__Task instructions__. Give back an exact copy of the lines in the records below, from the line that has "[300,334,365,349] whishing ->" through the line that has "[502,426,543,440] ouput ->", and nothing besides.

__Material provided__.
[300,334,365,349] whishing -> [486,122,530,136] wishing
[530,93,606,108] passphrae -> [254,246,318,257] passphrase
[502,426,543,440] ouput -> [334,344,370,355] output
--
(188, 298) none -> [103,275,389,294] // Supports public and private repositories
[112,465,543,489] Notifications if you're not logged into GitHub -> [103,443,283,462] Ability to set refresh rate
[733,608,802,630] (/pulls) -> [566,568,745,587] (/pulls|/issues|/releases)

__Written response__.
[300,334,365,349] whishing -> [486,122,530,136] wishing
[530,93,606,108] passphrae -> [254,246,318,257] passphrase
[502,426,543,440] ouput -> [334,344,370,355] output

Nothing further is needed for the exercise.